Беспомощно, потерянно он смотрит на нее, затем опускает глаза, шагает к обрыву. На краю оборачивается – мать прижала ладони к горлу, отвернула лицо. Он выдыхает резко – и ныряет с утеса вниз, по извилистой тропке меж валунов, ссыпается по шуршащим камням, перебирает ногами, летит. Ангара раскрывает широкие синие объятия, приближается, небо – удаляется.

Уже внизу, у прибрежных кустов, Юзуф останавливается, находит глазами тоненькую фигурку на вершине, машет рукой – мать стоит неподвижно, как каменный столб, как дерево; бьются по ветру ее длинные полураспустившиеся косы. Кажется, она так и не посмотрела на него.

Он юркает под зеленые сугробы зелени у воды. Отвязывает лодку, отталкивается ногой – течение тотчас подхватывает его, несет, устремляет вперед. Юзуф вставляет весла в уключины, плещет ледяной водой на разгоряченное лицо. Оборачивается, вновь тянет руку в далекую вышину – мать по-прежнему не шевелится, лишь ветер треплет легкий ситец старенького платья.

Зулейха не смогла удержать боль внутри, и боль выплеснулась, затопила все вокруг – блескучую ангарскую воду, малахит берегов и холмов, утес, на котором стоит Зулейха, небосвод в белой пене облаков. Чайки режут лезвиями крыльев воздух – больно, ветер гнет лохматые верхушки елей – больно, весла Юзуфа вспарывают реку, унося его за горизонт, к Енисею, – больно. Смотреть на это – больно. Даже дышать – больно. Закрыть бы глаза, не видеть ничего, не чувствовать, но…

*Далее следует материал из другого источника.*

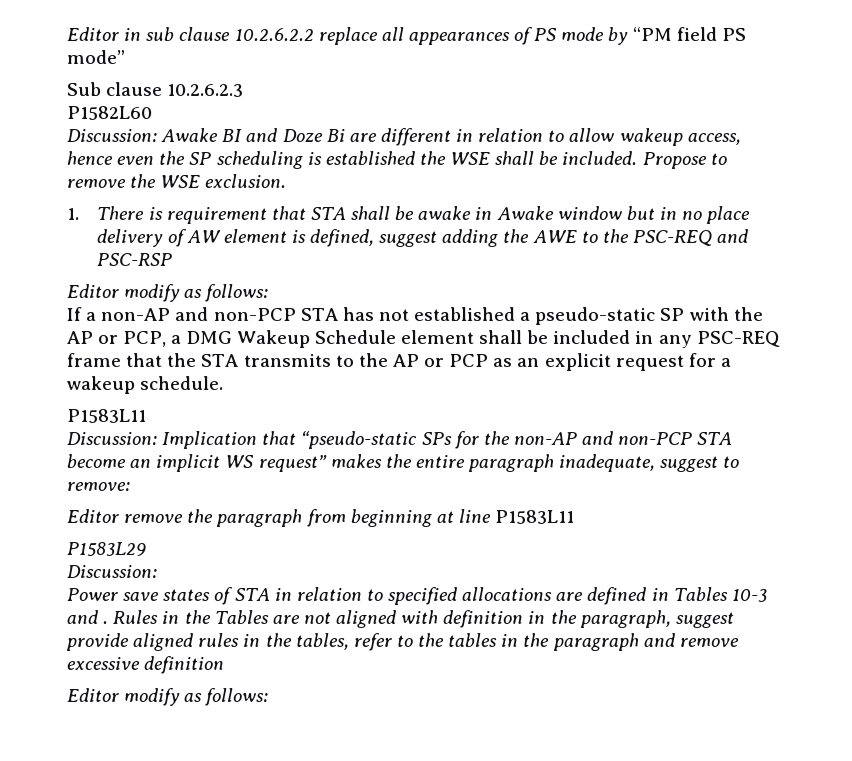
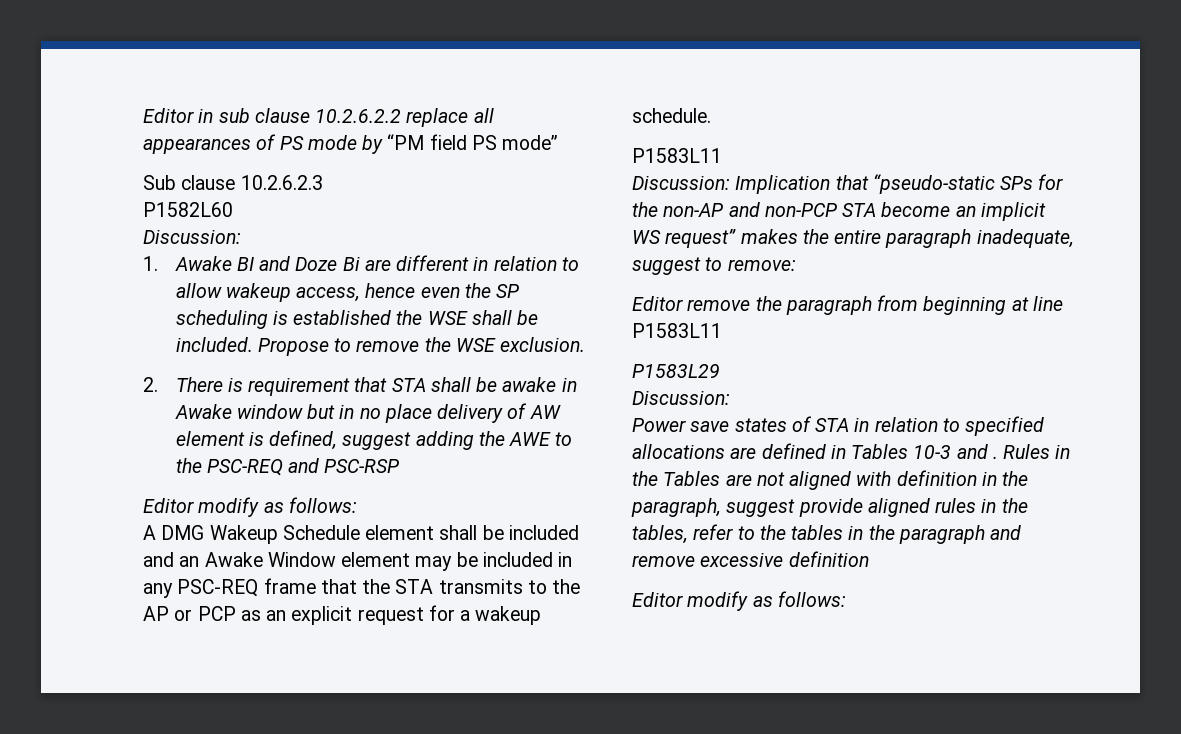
  P1582L60
- Discussion: Awake BI and Doze Bi are different in relation to allow wakeup access, hence even the SP scheduling is established the WSE shall be included.
+ Discussion:
+ 1. Awake BI and Doze Bi are different in relation to allow wakeup access, hence even the SP scheduling is established the WSE shall be included.
- 1. There is requirement that STA shall be awake in Awake window but in no place delivery of AW element is defined, suggest adding the AWE to the PSC-REQ and PSC-RSP
+ 2. There is requirement that STA shall be awake in Awake window but in no place delivery of AW element is defined, suggest adding the AWE to the PSC-REQ and PSC-RSP
- If a non-AP and non-PCP STA has not established a pseudo-static SP with the AP or PCP, a DMG Wakeup Schedule element shall be included in any PSC-REQ frame that the STA transmits to the AP or PCP as an explicit request for a wakeup schedule.
+ A DMG Wakeup Schedule element shall be included and an Awake Window element may be included in any PSC-REQ frame that the STA transmits to the AP or PCP as an explicit request for a wakeup schedule.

Да Юзуф ли это там, на середине Ангары, в крошечной деревянной скорлупке? Зулейха вглядывается, напрягает острое охотничье зрение. В лодке стоит и отчаянно машет ей руками мальчик – темные волосы растрепаны, уши вразлет, загорелые ручки тонкие, хрупкие, голые коленки в темных ссадинах: семилетний Юзуф уезжает от нее, уплывает, прощается. Она вскрикивает, вскидывает руки, распахивает ладони – сынок! И машет, машет в ответ обеими руками – так сильно, широко, яростно, что вот-вот взлетит… Лодка удаляется, уменьшается – а глаза ее видят мальчика все лучше, яснее, отчетливее. Она машет до тех пор, пока его бледное лицо не исчезает за огромным холмом. И еще много после, долго машет.

Наконец опускает руки. С силой, намертво затягивает узел платка на шее. Поворачивается спиной к Ангаре и уходит с утеса.

Зулейха побредет, не замечая времени и дороги, стараясь не дышать, чтобы не множить боль. На Круглой поляне заметит идущего навстречу человека, седого, хромого, с палкой. Они с Игнатовым увидят друг друга и остановятся – он на одном краю поляны, она на другом.

Он вдруг поймет, как постарел: потерявшие зоркость глаза не смогут различить ни морщин на лице Зулейхи, ни седины в ее волосах. А она почувствует, что заполнившая мир боль не ушла, но дала ей вдохнуть.